[Task prompt]
The records sit below. Return every line in them that holds the word "height".

-- Records for this task follows --

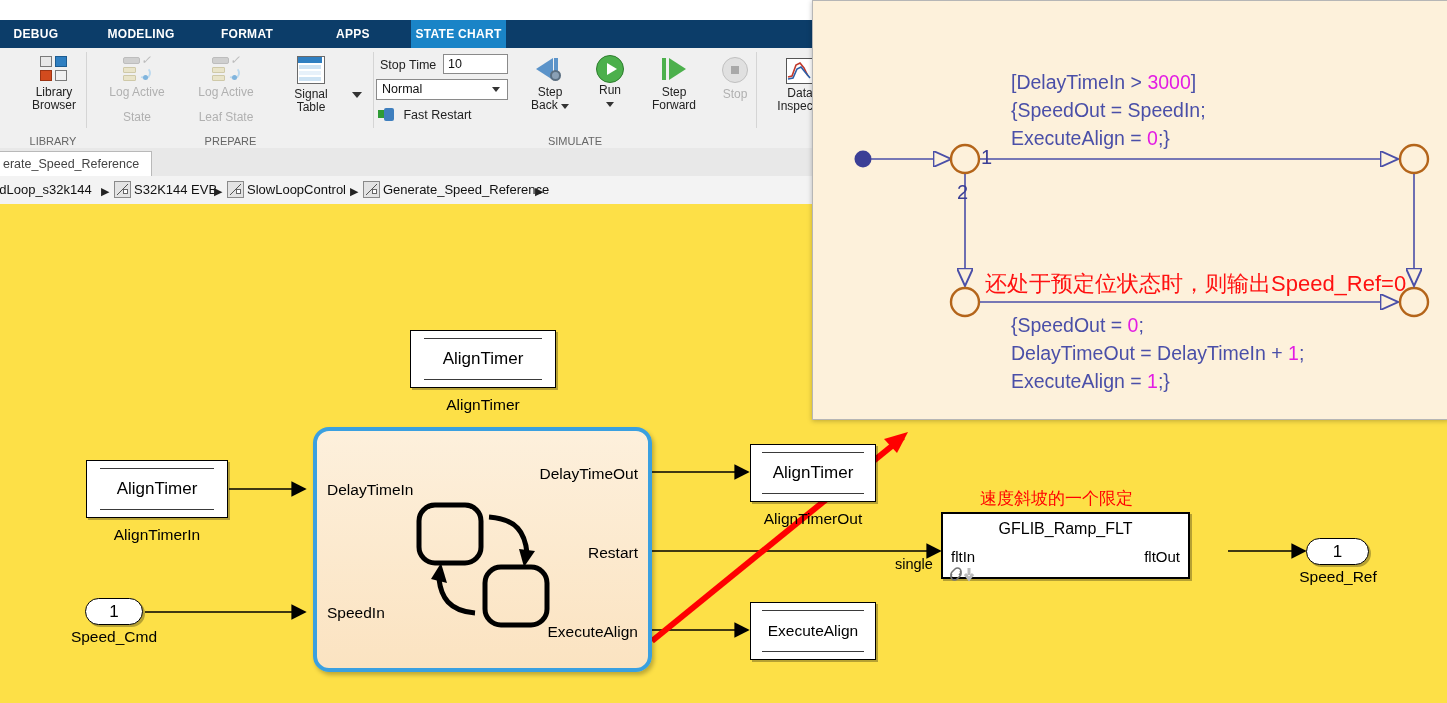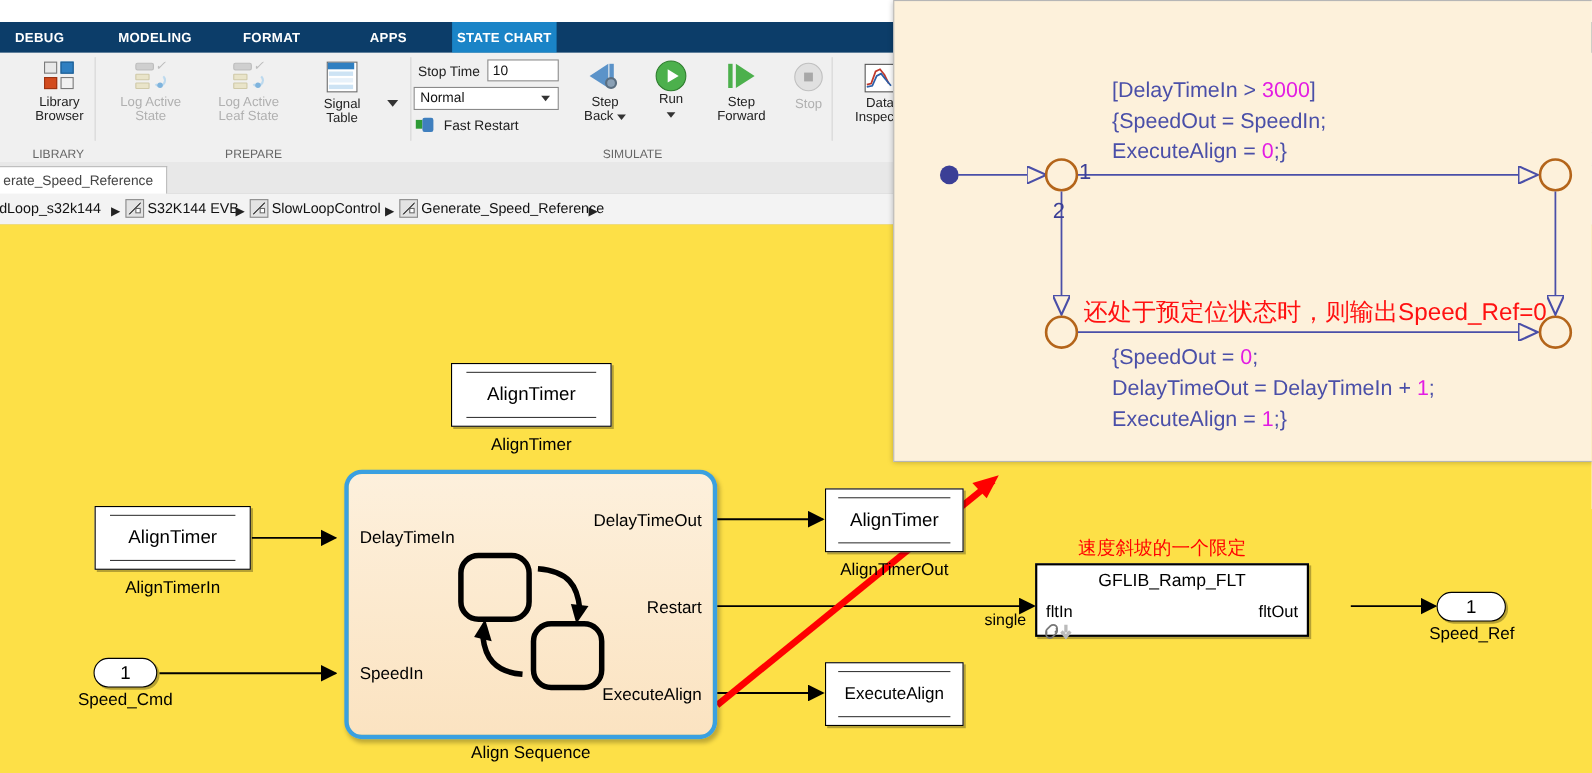--- a/index.html
+++ b/index.html
@@ -48,7 +48,7 @@
   .rsep{position:absolute;top:4px;width:1px;height:76px;background:#d5d5d5;}
   .rbtn{position:absolute;text-align:center;}
   .rbtn .cap{font-size:12px;color:#222;line-height:13px;display:block;}
-  .rbtn.disabled .cap{color:#b0b0b0;}
+  .rbtn.disabled .cap{color:#b0b0b0;margin-top:12px;}
 
   
   .ic{position:relative;display:block;margin:0 auto;}

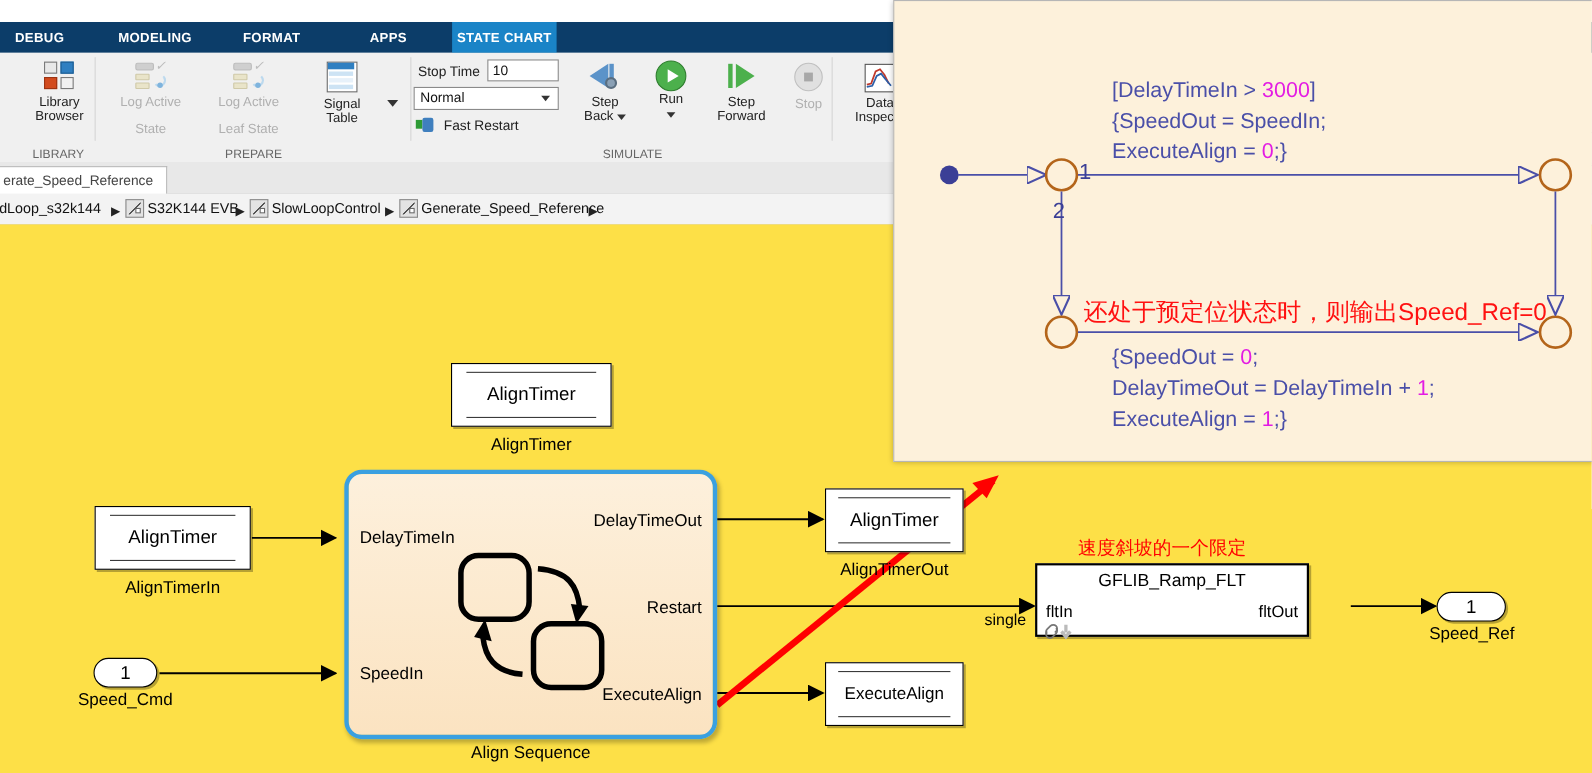--- a/index.html
+++ b/index.html
@@ -459,7 +459,6 @@
         <path d="M34,82 L18,78 L28,62 Z" fill="#000"></path>
       </svg>
     </div>
-    <div class="blabel" style="left:313px;top:472px;width:339px;">Align Sequence</div>
 
     <div class="blk" style="left:750px;top:240px;width:126px;height:58px;">
       <div class="inner-top"></div>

-- Records for this task concluded --

[Expected answer]
   .rsep{position:absolute;top:4px;width:1px;height:76px;background:#d5d5d5;}
   .rbtn .cap{font-size:12px;color:#222;line-height:13px;display:block;}
     <div class="blk" style="left:750px;top:240px;width:126px;height:58px;">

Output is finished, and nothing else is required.